Cite as: https://hdl.handle.net/11858/00-001M-0000-002D-E6ED-7
Abstract
Behavioral ecologists frequently use observational methods, such as instantaneous scan sampling, to record the behavior of animals at discrete moments in time. We develop and apply multilevel, multinomial logistic regression models for analyzing such data. These statistical methods correspond to the multinomial character of the response variable while also accounting for the repeated observations of individuals that characterize behavioral datasets. Correlated random effects potentially reveal individual-level trade-offs across behaviors, allowing for models that reveal the extent to which individuals who regularly engage in one behavior also exhibit relatively more or less of another behavior. Using an example dataset, we demonstrate the estimation of these models using Hamiltonian Monte Carlo algorithms, as implemented in the RStan package in the R statistical environment.
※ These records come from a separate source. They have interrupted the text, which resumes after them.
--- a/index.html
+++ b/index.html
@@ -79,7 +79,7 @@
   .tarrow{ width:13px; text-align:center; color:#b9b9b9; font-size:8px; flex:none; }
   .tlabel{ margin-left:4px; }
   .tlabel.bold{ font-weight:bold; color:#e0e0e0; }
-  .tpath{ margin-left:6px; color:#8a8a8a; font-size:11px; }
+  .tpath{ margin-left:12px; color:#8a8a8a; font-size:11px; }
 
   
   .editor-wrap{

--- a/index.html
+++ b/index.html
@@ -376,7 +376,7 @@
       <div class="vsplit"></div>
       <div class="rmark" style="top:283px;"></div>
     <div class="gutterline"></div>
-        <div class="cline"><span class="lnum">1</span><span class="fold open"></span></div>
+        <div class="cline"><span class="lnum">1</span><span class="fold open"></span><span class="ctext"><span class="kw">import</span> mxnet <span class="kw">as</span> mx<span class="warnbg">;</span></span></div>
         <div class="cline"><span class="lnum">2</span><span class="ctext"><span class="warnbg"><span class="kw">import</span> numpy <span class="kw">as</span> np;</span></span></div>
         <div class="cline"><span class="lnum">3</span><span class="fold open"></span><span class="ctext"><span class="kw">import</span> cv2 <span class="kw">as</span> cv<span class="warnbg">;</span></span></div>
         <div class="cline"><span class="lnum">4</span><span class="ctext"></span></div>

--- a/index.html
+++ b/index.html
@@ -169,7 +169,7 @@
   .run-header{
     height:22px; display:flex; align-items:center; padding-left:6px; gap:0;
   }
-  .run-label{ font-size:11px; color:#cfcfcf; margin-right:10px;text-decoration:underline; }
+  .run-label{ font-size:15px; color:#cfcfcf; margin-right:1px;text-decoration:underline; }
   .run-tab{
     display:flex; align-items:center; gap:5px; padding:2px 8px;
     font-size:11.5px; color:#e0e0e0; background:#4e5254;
The supplemental files include a coding script and data that demonstrate auxiliary functions to prepare the data, estimate the models, summarize the posterior samples, and generate figures that display model predictions. We discuss possible extensions to our approach, including models with random slopes to allow individual-level behavioral strategies to vary over time and the need for models that account for temporal autocorrelation. These models can potentially be applied to a broad class of statistical analyses by behavioral ecologists, focusing on other polytomous response variables, such as behavior, habitat choice, or emotional states.